Faizan was detained by the police for close to 36 hours without any charge. He was handed over to his mother after his condition deteriorated. The police refused to give any paperwork to the family to show that he had been detained.
The ruthless treatment of the heavily injured men by the Delhi police violates the international human rights standards that allow for force to be used only as a last resort, as much necessary to achieve the objective of such use and proportional to that objective. It also violates Article 9 of the International Covenant on Civil and Political Rights (ICCPR), to which India is a state party.
Delhi police also violated the domestic law by not following the due procedure as set out in Indian laws. In 1997, the Supreme Court of India in the case of D.K. Basu v. State of West Bengal also laid down a set of guidelines to prevent custodial abuse and torture that have since been incorporated in the Code of Criminal Procedure (CrPC).

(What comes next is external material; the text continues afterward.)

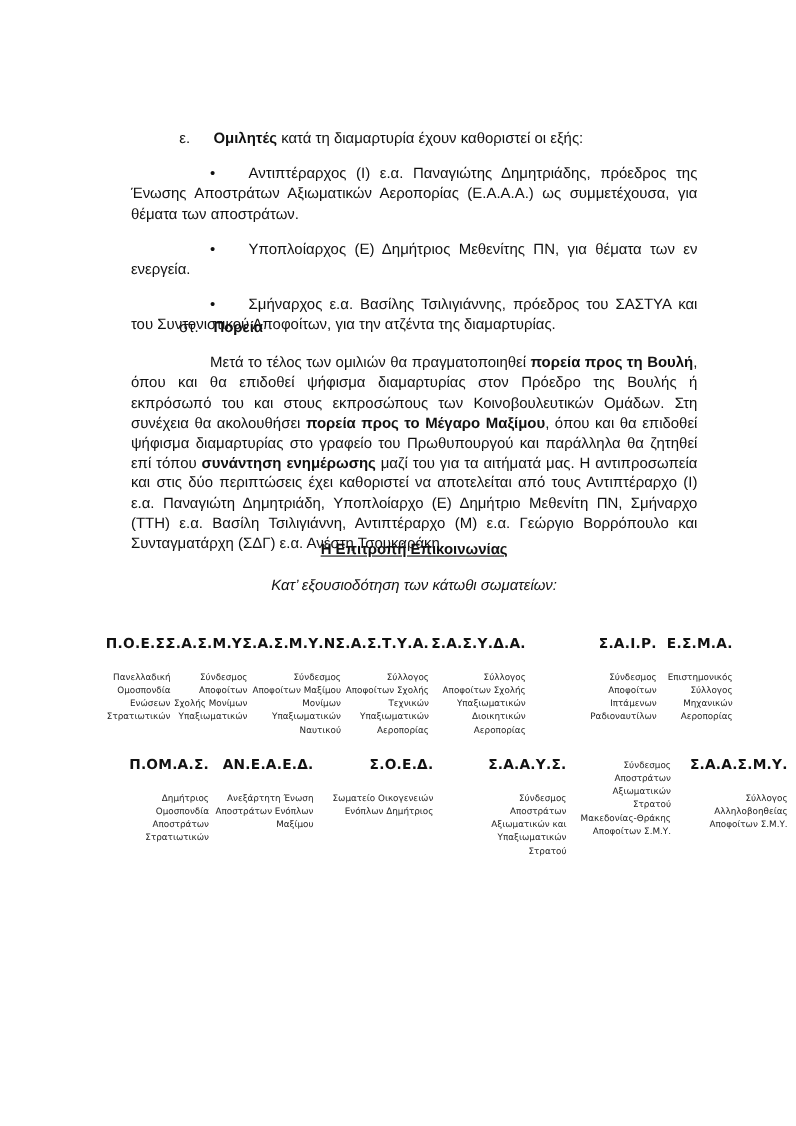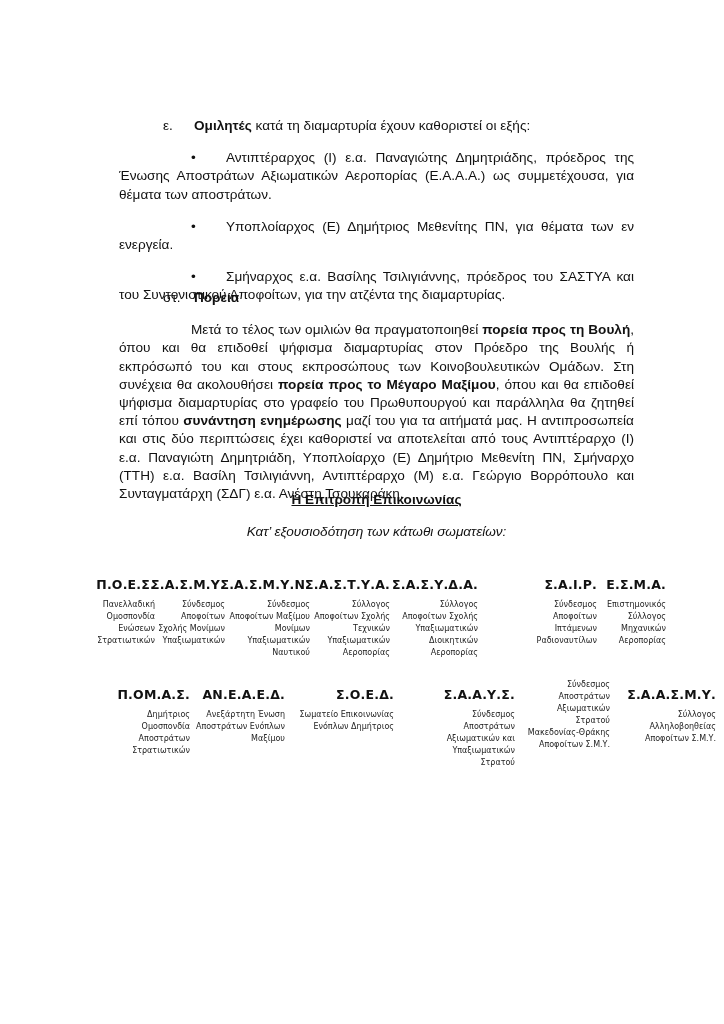"Πανελλαδική" .org .desc { margin-top: 6px -> 17px }
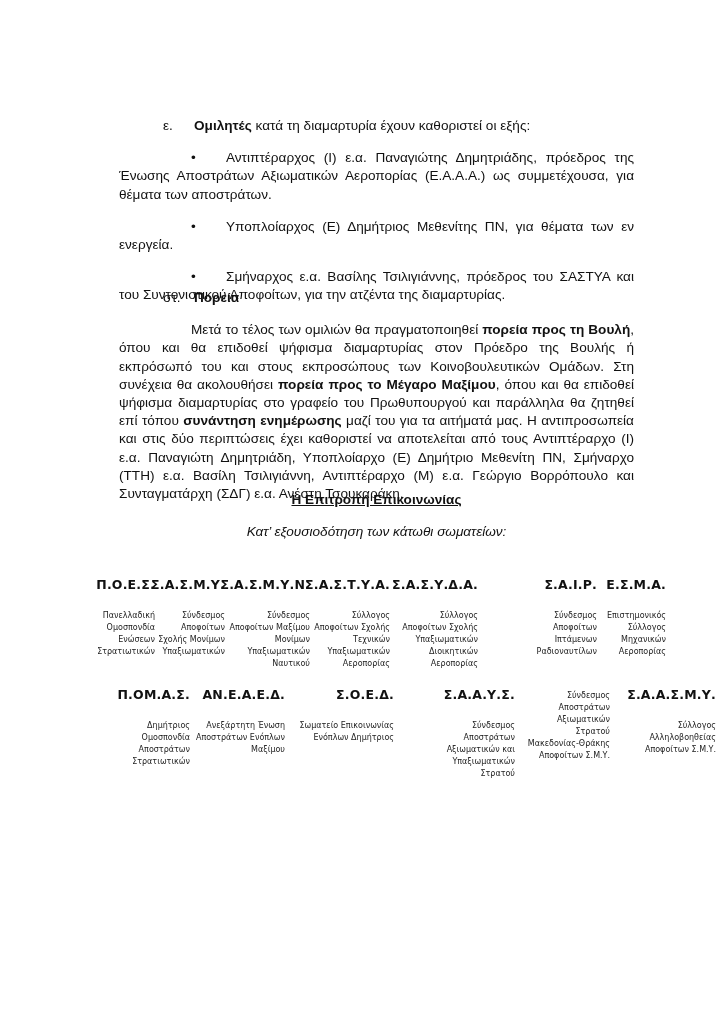"Σωματείο Επικοινωνίας" div { text: Επικοινωνίας -> Οικογενειών }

These guidelines and various sections of the CrPC call for the preparation of an arrest memo with the date and time of arrest signed by the arrested person and an independent witness. It also states that a family member should be informed of the person’s arrest along with their place of detention and that the arrested persons must be medically examined after being taken into custody. It also requires the police to produce every arrested person before a magistrate within 24 hours.
Amnesty International India also analysed the role played by politicians who made hate speeches in the build-up to the riots. To illustrate, on 23 February, BJP leader Kapil Mishra, while leading a rally against the peaceful protests in Jaffrabad in North-East Delhi, gave the Delhi police a live-streamed three-day ultimatum to remove the protesters. His speech was immediately followed by widespread violence. However, none of the political leaders have been prosecuted so far.
“Amnesty International India calls on the Ministry of Home Affairs to conduct a prompt, thorough, transparent, independent and impartial investigation into all allegations of human rights violations committed by Delhi police and the hate speeches made by political leaders. Delhi has witnessed two major communal violence incidents across a period of four decades – the 2020 riots and the 1984 Sikh massacre. A common link between both the incidents is the human rights violations committed by the Delhi police. The repetition of such violations point towards a climate of impunity. This impunity sends the message to the politicians and police who advocate for violence in their speeches and fail to prevent the violence that follows that they can get away with committing such grave human rights violations. This impunity needs to and must end in order to bring justice to the victims and their family members,” said Avinash Kumar.